日本の金融行政に、今まさに劇的な変化の風が吹き抜けています。これまでクレジットカード業界を厳格に管理してきた経済産業省と、銀行業務を鋭く監視してきた金融庁が、組織の垣根を越えて手を取り合い始めました。この異例とも言える連携の背景には、急速な勢いで普及する「フィンテック」の存在があるのです。
フィンテックとは、金融(Finance)と技術(Technology)を融合させた造語であり、スマートフォン決済や資産運用アプリなど、私たちの生活を支える新しいサービスの総称を指します。IT企業の金融市場への参入が相次ぐ中で、従来の縦割り行政では対応しきれない複雑な課題が表面化してきたため、官庁同士の協力が必要不可欠となりました。
2019年09月25日現在、経済産業省はAI(人工知能)を駆使した新しい「与信」の手法に注目し、既存のルールの見直しを急いでいます。ここで言う与信とは、相手の信用力を評価してお金や価値を貸し出す判断をすることです。これまでは過去の年収や勤務先が重視されてきましたが、これからは行動履歴などのビッグデータがその基準を変えるでしょう。
SNS上では「ようやく役所が動き出した」「新しい審査基準でローンが組みやすくなるかも」といった期待の声が目立ちます。その一方で「個人情報の扱いに透明性を持たせてほしい」という慎重な意見も散見され、国民の関心の高さが伺えます。技術の進歩に法律が追いつくことで、より利便性の高い社会が実現するはずです。
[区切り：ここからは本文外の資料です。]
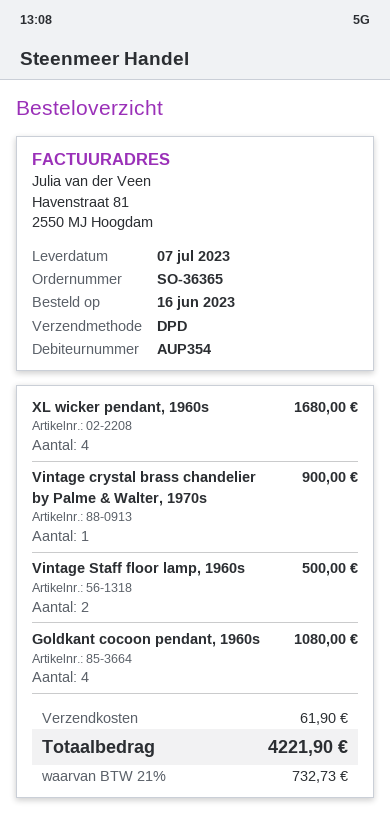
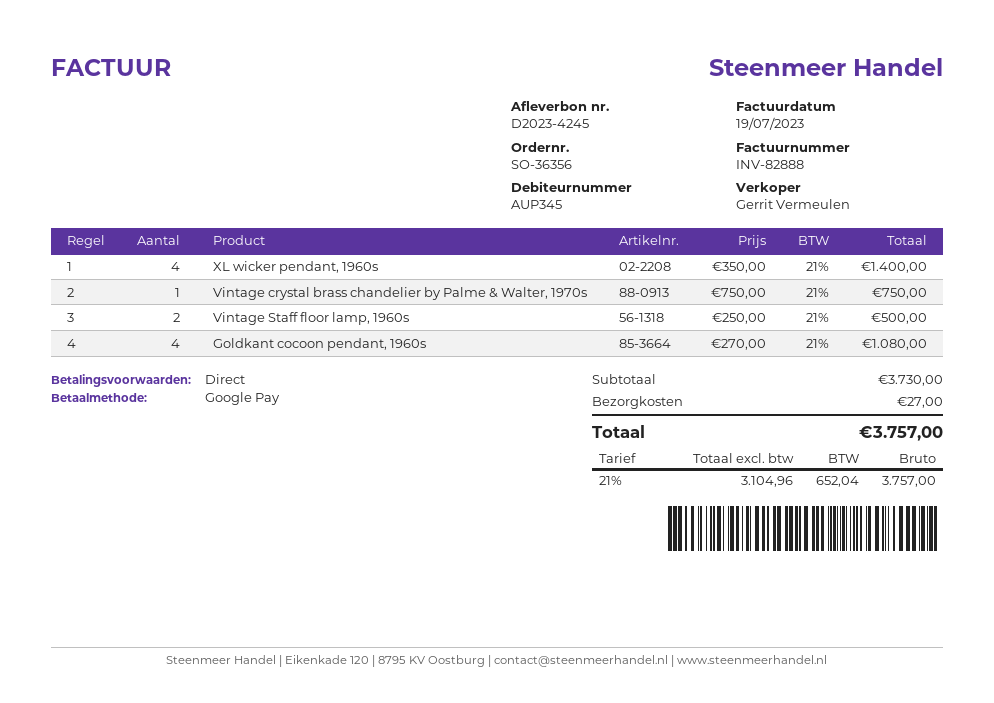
order number: SO-36365 -> SO-36356
customer number: AUP354 -> AUP345
XL wicker pendant, 1960s: 4 for 1680.00 -> 4 for 1400.00
Vintage crystal brass chandelier by Palme & Walter, 1970s: 1 for 900.00 -> 1 for 750.00
shipping: 61.90 -> 27.00
tax: 21% = 732.73 -> 21% = 652.04
total: 4221.90 -> 3757.00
私は、今回の省庁連携は単なる事務的な手続き以上の意味を持つと確信しています。硬直化した規制を柔軟に作り直す姿勢は、日本のイノベーションを加速させるための大きな一歩です。官民が一体となり、世界に誇れる先進的な金融エコシステムを構築することを切に願っています。今後の具体的な規制案の行方から、片時も目が離せません。